WORK TO BE COMPLETED
In the material below, find every line with "without" and pull it out.

DATA UNDER STUDY
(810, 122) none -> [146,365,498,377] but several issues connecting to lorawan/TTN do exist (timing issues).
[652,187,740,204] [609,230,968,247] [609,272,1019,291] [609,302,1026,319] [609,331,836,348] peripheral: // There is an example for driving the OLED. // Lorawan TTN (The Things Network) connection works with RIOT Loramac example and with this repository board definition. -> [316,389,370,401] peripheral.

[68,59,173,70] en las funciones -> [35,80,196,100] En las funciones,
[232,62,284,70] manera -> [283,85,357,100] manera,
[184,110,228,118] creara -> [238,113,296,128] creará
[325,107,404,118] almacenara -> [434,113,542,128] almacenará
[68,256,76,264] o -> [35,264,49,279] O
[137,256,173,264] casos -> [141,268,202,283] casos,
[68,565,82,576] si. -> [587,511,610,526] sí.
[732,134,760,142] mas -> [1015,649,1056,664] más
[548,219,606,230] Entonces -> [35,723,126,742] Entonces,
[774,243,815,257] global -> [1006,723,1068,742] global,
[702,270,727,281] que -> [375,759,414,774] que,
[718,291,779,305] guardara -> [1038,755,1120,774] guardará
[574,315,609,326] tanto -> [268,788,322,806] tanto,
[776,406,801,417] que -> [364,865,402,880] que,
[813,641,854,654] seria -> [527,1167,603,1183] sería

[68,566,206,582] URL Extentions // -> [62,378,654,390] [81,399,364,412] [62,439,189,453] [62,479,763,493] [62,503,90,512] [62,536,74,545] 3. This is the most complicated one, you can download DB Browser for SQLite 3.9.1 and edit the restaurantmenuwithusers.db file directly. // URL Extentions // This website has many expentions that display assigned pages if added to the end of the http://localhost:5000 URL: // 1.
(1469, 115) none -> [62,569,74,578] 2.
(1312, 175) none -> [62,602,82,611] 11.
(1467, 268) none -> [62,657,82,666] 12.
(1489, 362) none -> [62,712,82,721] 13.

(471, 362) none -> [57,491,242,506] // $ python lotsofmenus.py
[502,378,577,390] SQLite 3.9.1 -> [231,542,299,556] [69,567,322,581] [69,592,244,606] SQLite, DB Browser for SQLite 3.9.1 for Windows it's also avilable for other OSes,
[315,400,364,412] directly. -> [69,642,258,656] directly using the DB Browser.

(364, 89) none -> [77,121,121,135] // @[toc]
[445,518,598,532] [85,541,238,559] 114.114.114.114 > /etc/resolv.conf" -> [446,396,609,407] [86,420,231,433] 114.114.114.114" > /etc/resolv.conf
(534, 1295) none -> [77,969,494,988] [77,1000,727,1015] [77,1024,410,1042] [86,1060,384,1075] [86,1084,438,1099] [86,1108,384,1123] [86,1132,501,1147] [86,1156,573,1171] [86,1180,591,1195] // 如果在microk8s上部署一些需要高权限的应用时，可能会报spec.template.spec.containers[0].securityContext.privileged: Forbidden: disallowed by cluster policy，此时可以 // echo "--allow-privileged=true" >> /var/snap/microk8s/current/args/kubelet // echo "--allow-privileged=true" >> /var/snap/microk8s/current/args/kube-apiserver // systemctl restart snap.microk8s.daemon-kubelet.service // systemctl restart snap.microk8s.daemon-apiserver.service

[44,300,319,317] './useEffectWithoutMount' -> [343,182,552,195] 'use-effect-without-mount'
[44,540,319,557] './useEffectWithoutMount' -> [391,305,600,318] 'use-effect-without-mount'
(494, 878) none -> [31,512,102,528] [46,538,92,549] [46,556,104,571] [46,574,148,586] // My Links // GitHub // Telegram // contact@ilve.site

TASK SOLUTION
[44,300,319,317] './useEffectWithoutMount' -> [343,182,552,195] 'use-effect-without-mount'
[44,540,319,557] './useEffectWithoutMount' -> [391,305,600,318] 'use-effect-without-mount'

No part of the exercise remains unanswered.